Yaşadığımız mahalledeki tüm çocuklarla eşit olduğumuzu bildiğimiz zamanlardı. Kimsenin zenginliği, ırkı, dini bizim için bir şey ifade etmiyordu. Hepimiz aynı okulun sıralarını doldururduk. Minik ama pek lezzetli Anamur muzunu, herkesin alamayacağı bir meyve olduğu o günlerde beslenme çantamıza, sınıfımızdaki o muzu yiyemeyecek kardeşlerimizin canı çekmesin, üzülmesinler diye koymadığımızı bilirim. Biz en iyi ayakkabılarımızı okula giymezdik, bilirdik alamayacak olanların üzüleceğini.
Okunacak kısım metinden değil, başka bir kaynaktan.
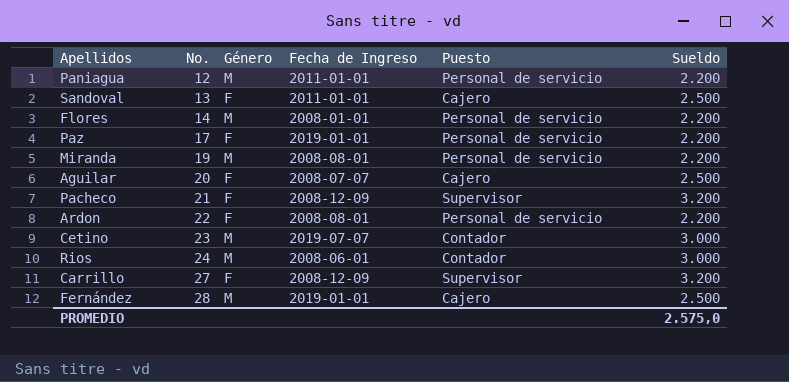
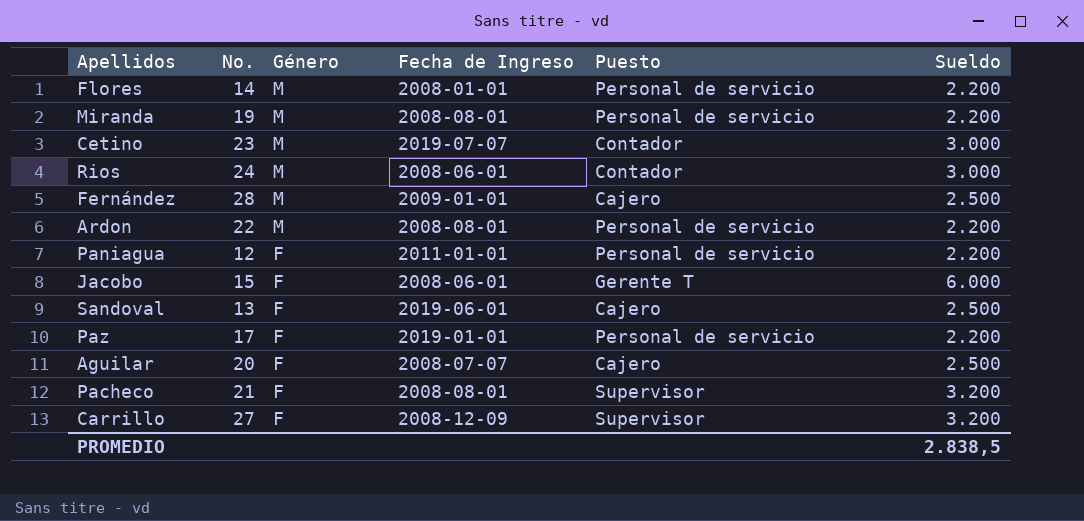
row order: No. ascending -> Género descending
Fernández | Fecha de Ingreso: 2019-01-01 -> 2009-01-01
Ardon | Género: F -> M
Paniagua | Género: M -> F
row Jacobo: none -> 15 | F | 2008-06-01 | Gerente T | 6.000
Sandoval | Fecha de Ingreso: 2011-01-01 -> 2019-06-01
Pacheco | Fecha de Ingreso: 2008-12-09 -> 2008-08-01
PROMEDIO | Sueldo: 2.575,0 -> 2.838,5

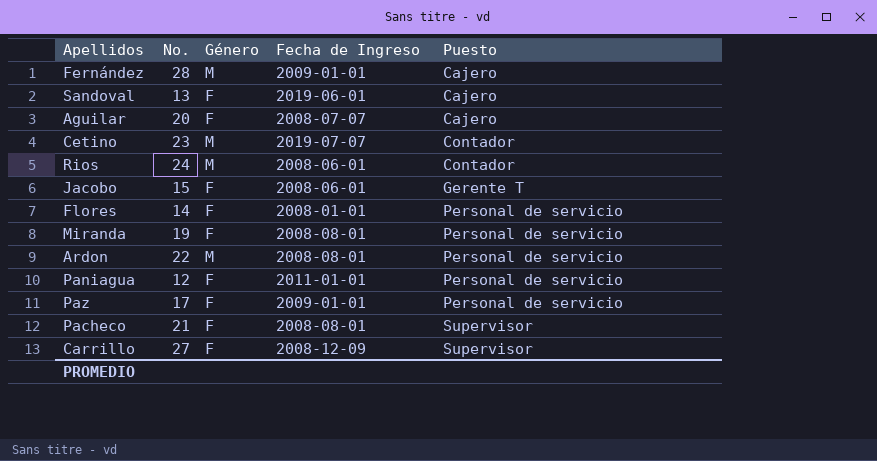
row order: Género descending -> Puesto ascending
column Sueldo | position: 6 -> none
Flores | Género: M -> F
Miranda | Género: M -> F
Paz | Fecha de Ingreso: 2019-01-01 -> 2009-01-01

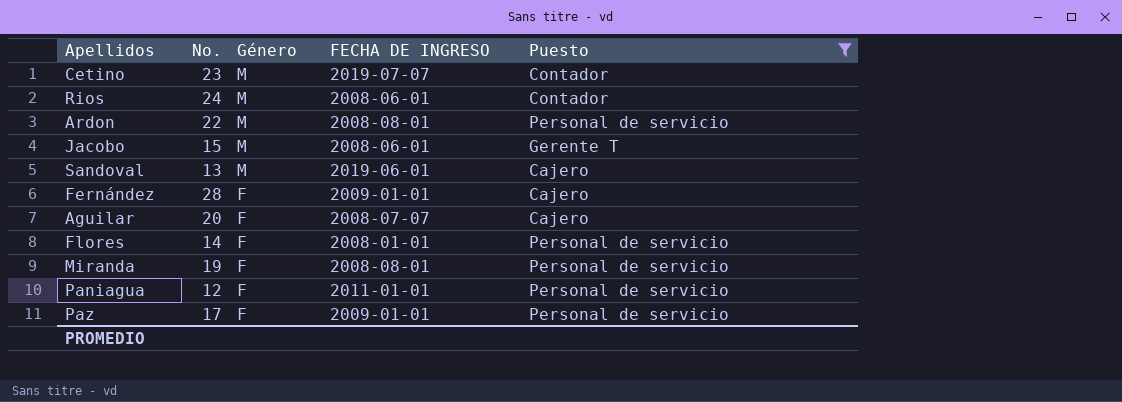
filter: none -> Puesto != Supervisor
row order: Puesto ascending -> Género descending
column name: Fecha de Ingreso -> FECHA DE INGRESO
Jacobo | Género: F -> M
Sandoval | Género: F -> M
Fernández | Género: M -> F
Oyuncağımız bir taneydi paylaşırdık. İyiyi kendimize saklamayı bilmezdik. Evlerimiz de öyleydi.

Büyüdük sonra. Toplumumuz değişmeye başladı. Dünya da değişmeye başladı insanlar da, düşünceler de dalga dalga yayıldı. Çağ değişince insanlık paylaşmaktan ziyade kendine dönük bir hal aldı. Kendine bakmak gitti yerine kendine tapınmak geldi. Ruhlar boşalınca insanlar aynadaki yansımalarını kendileri zannettiler. Bilgi çağı, elektronikler, modern hızlı şehir hayatı ve ona uygun hızla değişen toplum ve insan ilişkileri, her anlamda koptu insanlık: Birbirinden, kendinden, özünden ve kaynaktan. İnsan bozuldu. İnsanlık bozuldu. Bozulunca, hastalandı. Zihnen, manen ve madden.

Peki ne anlatacağım? Anlatacağım ne çok şey var size. Sonuçta neyi öğrenmiş olmanızı istiyorum biliyor musunuz, iyi olmanın katmanlarını…

Karşımıza gelen ne varsa hepsi dersimiz, hepsi öğretmenimiz. Bazısı bizdeki en iyiyi çıkarıyor, bazısı en kötüyü. Kötü yaşanan ne var ise algını değiştirdiğinde dersi görebiliyorsan işte orada sıçradın demektir. İşte bu kadar küçük yerlerden başlıyor. Her şey bir dalga efekti gibi çünkü, parmağınızın ucu ile bir noktaya dokunuyorsunuz, o noktadan dalgalar büyüyor. Kıyıya vuruyor. Davranışlardan önce duygular, onlardan önce düşünceler hepsi birbirine etki ediyor. Nasıl bir dalga yaratıyoruz varlığımızla dünya üstünde görüyor musunuz?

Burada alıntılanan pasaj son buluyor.